--- Problem description ---
Filter the records below for the word "area". Keep each line that has it.

--- Supplied information ---
=== Begin Enclosure ===

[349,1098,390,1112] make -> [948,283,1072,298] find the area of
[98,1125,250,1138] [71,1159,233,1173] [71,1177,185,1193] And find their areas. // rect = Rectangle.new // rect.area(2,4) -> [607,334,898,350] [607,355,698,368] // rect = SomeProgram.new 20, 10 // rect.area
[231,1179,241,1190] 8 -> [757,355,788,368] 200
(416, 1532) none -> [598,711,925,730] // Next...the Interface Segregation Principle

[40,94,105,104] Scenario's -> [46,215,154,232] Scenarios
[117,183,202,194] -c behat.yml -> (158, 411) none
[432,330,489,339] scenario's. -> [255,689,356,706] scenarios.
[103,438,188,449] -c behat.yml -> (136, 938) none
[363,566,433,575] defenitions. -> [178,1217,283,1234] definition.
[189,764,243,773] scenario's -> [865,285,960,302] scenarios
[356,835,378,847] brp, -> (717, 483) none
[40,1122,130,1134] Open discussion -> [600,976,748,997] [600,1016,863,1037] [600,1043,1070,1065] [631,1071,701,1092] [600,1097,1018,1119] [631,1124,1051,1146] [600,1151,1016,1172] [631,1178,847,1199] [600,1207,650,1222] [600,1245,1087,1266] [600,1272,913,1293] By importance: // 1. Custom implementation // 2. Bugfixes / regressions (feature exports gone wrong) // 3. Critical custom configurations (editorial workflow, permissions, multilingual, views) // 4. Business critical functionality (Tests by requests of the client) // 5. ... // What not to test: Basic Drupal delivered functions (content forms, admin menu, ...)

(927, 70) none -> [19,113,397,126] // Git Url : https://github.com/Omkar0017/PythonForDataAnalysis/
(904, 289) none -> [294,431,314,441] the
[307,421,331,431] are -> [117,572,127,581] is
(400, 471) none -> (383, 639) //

=== End Enclosure ===

--- Result of this exercise ---
[349,1098,390,1112] make -> [948,283,1072,298] find the area of
[98,1125,250,1138] [71,1159,233,1173] [71,1177,185,1193] And find their areas. // rect = Rectangle.new // rect.area(2,4) -> [607,334,898,350] [607,355,698,368] // rect = SomeProgram.new 20, 10 // rect.area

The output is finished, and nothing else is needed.